Pai foi preso; madrasta está foragida. Crianças sofreram agressões físicas, psicológicas e isolamento por anos
O casal condenado por torturar três crianças durante seis anos também impedia que elas mantivessem contato com a mãe biológica. O pai, Marcelo Melo Dias, de 40 anos, já cumpre pena. Já a madrasta, Aline Fonseca de Castilho, da mesma idade, segue foragida.
Além das agressões, o casal restringia visitas e dificultava qualquer aproximação da mãe com os filhos.
Mãe perdeu guarda após acidente
Segundo relato de fonte próxima à família, a mãe perdeu a guarda temporariamente após sofrer um grave acidente de carro que exigiu internação. No entanto, mesmo após se recuperar, ela não conseguiu retomar a convivência regular com as crianças.
Conforme denúncia do Ministério Público de São Paulo, o filho mais velho contou aos investigadores que o pai e a madrasta proibiam encontros com a mãe. Além disso, eles a ofendiam na frente das crianças.
Quando os filhos tentavam defendê-la, o casal respondia com agressões físicas e psicológicas.
Gravações ajudaram a revelar as torturas
Para tentar escapar da violência, o menino mais velho passou a gravar os episódios de agressão. Em seguida, ele enviava o material à mãe, que encaminhava as provas ao Conselho Tutelar e à polícia.
Áudios e vídeos anexados ao processo reforçam que as crianças viviam sob extrema crueldade.

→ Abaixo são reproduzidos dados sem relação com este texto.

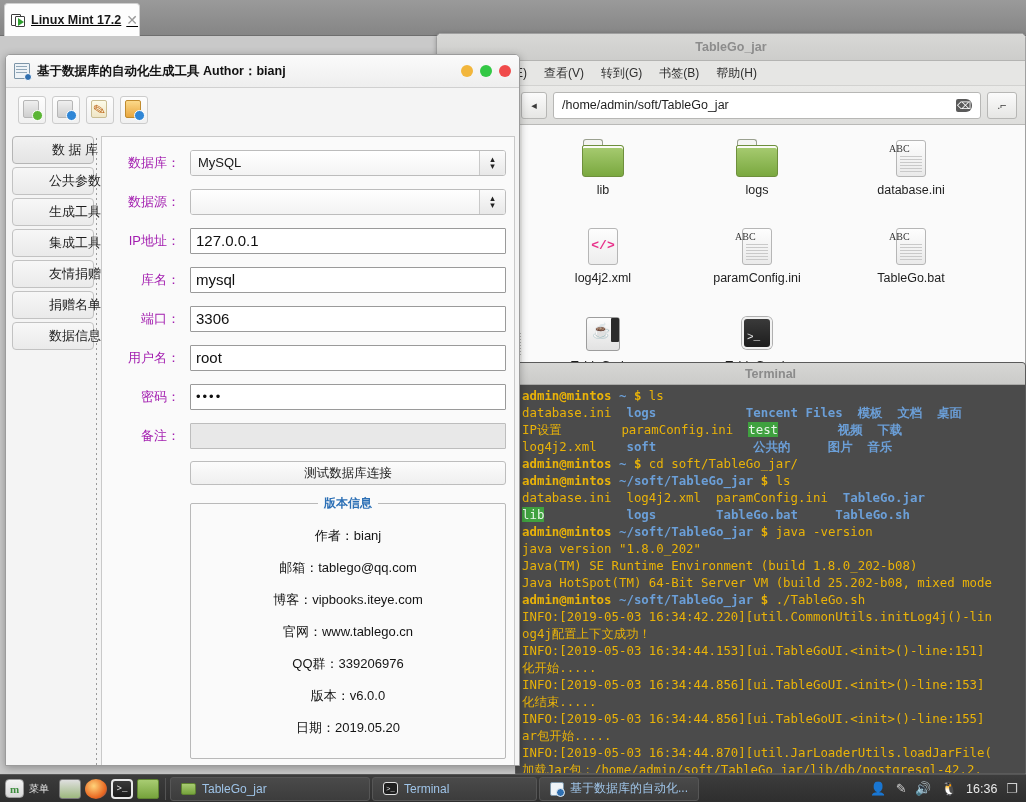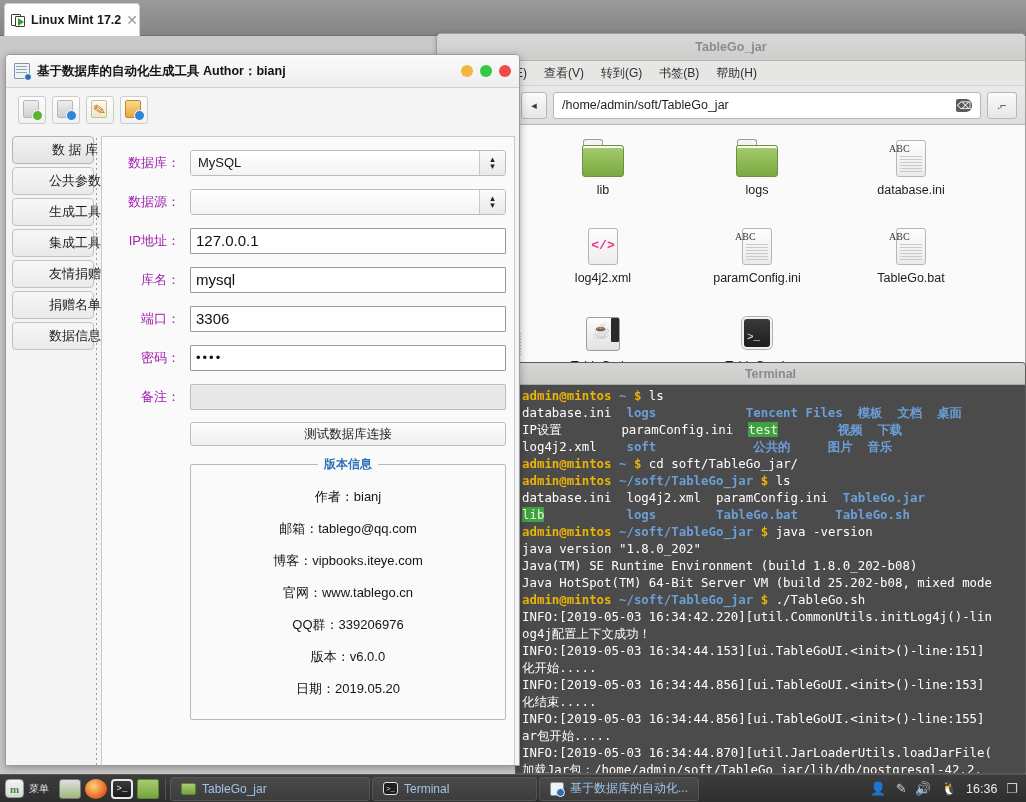--- a/index.html
+++ b/index.html
@@ -27,7 +27,7 @@
     background:#fdfdfd;
     border:1px solid #cfcfcf; border-bottom:none;
     border-radius:4px 4px 0 0;
-    display:flex; align-items:center; padding:0 6px; gap:5px;
+    display:flex; align-items:center; padding:0 6px; gap:5px;text-decoration:underline;
   }
   #vm-tab .tab-label {
     font-size:12.5px; font-weight:bold; color:#1a1a1a; white-space:nowrap;

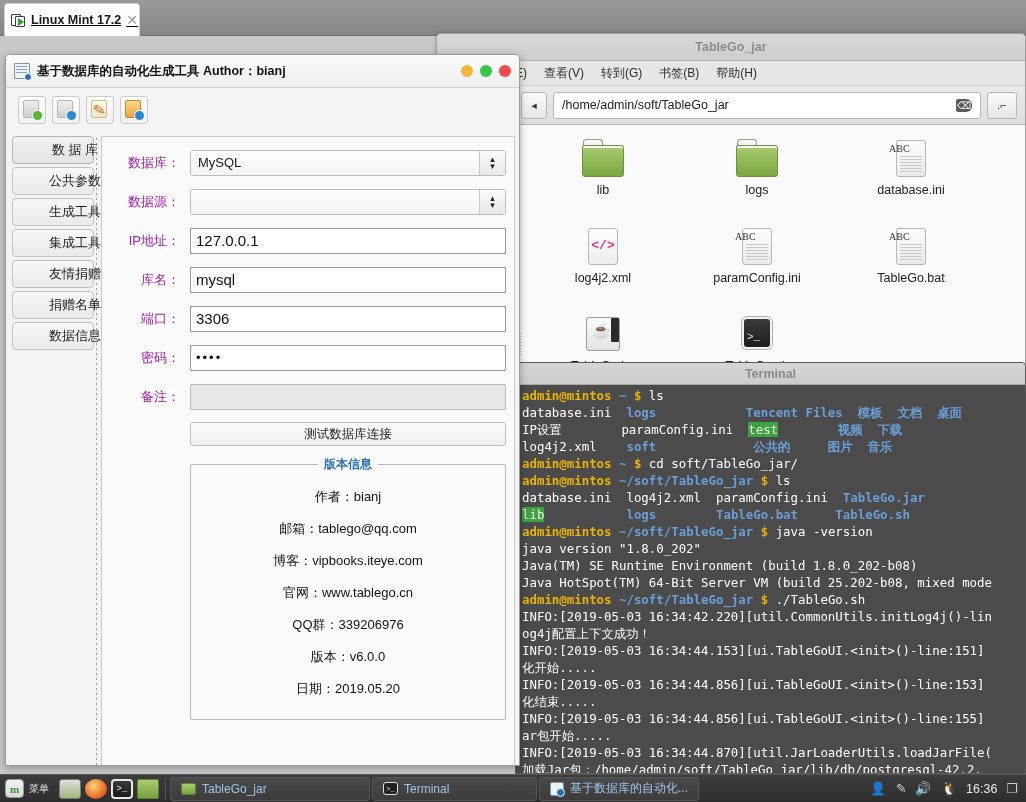--- a/index.html
+++ b/index.html
@@ -589,6 +589,10 @@
           <span class="finput">3306</span>
         </div>
 
+        <div class="frow">
+          <span class="flabel">用户名：</span>
+          <span class="finput">root</span>
+        </div>
 
         <div class="frow">
           <span class="flabel">密码：</span>

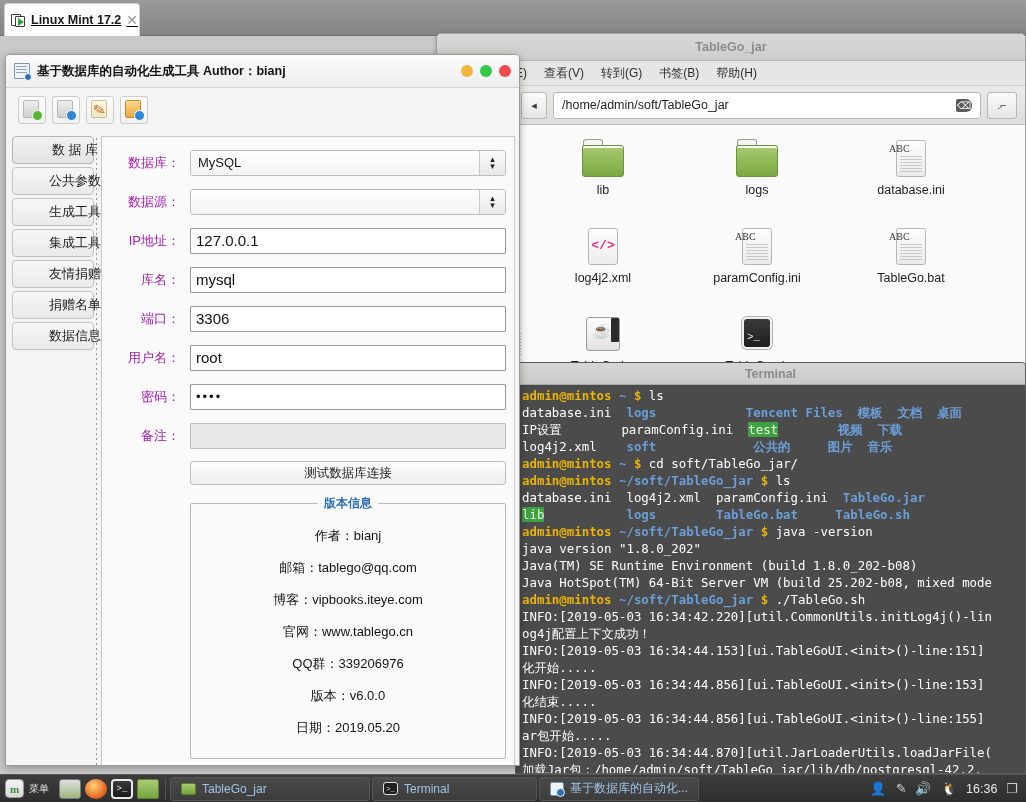--- a/index.html
+++ b/index.html
@@ -189,7 +189,7 @@
   #term-screen .ln{ height:17px; }
   .t-green{ color:#eab308; font-weight:bold;}
   .t-blue { color:#6b9fd8; font-weight:bold;}
-  .t-white{ color:#ffffff;}
+  .t-white{ color:#eab308;}
   .t-hl   { background:#3fa13f; color:#e8f6e8;}
   #term-leftbar{
     position:absolute; left:0; top:22px; bottom:0; width:5px;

Madrasta sustentava imagem de “família perfeita”
Enquanto as agressões aconteciam dentro de casa, Aline mantinha nas redes sociais a imagem de “mãe exemplar”. Ela publicava fotos que simulavam um ambiente familiar harmonioso.
Em várias postagens, ela mencionava ser mãe de uma criança com Transtorno do Espectro Autista (TEA) grau 3 de suporte. No entanto, segundo a denúncia, essa mesma criança sofria violência constante.
A encenação fez com que vizinhos e familiares duvidassem das denúncias feitas pela mãe biológica.
Criança com TEA sofreu agressões durante desfralde
De acordo com o processo, a criança diagnosticada com TEA — que era não verbal à época — sofria agressões principalmente durante o processo de desfralde.
Segundo os relatos, os responsáveis esfregavam o rosto da criança nas próprias fezes quando ela evacuava fora do local considerado adequado. Além disso, eles a trancavam em um quarto e a deixavam suja por horas.
Em momentos de desespero, a criança chegava a ingerir os próprios dejetos.
Os irmãos, por sua vez, tentavam protegê-la. Contudo, ao interferirem, também sofriam espancamentos, estrangulamentos e ameaças de morte.
Pai tentava evitar marcas visíveis
As investigações apontam que Marcelo planejava as agressões para evitar marcas aparentes nos dias próximos às visitas da mãe. Ainda assim, ele frequentemente impedia ou dificultava esses encontros.
Em alguns casos, ele escondia as crianças em locais desconhecidos pela mãe, inclusive na casa de familiares da companheira.
Condenação e busca por foragida
A Justiça condenou o casal em regime fechado pelo crime de tortura. O processo aponta agressões físicas e psicológicas, privação de alimentação, ameaças de morte e aplicação de choques elétricos.
Marcelo foi preso em 4 de fevereiro e cumpre pena de sete anos e cinco meses. Já Aline recebeu pena de seis anos de prisão, mas continua foragida.
Informações indicam que ela pode estar em Paraguaçu (MG), Campinas ou Votorantim (SP).
Quem tiver informações sobre o paradeiro da condenada pode acionar o Disque-Denúncia pelo telefone 181. O serviço é gratuito, funciona em todo o país e preserva o anonimato.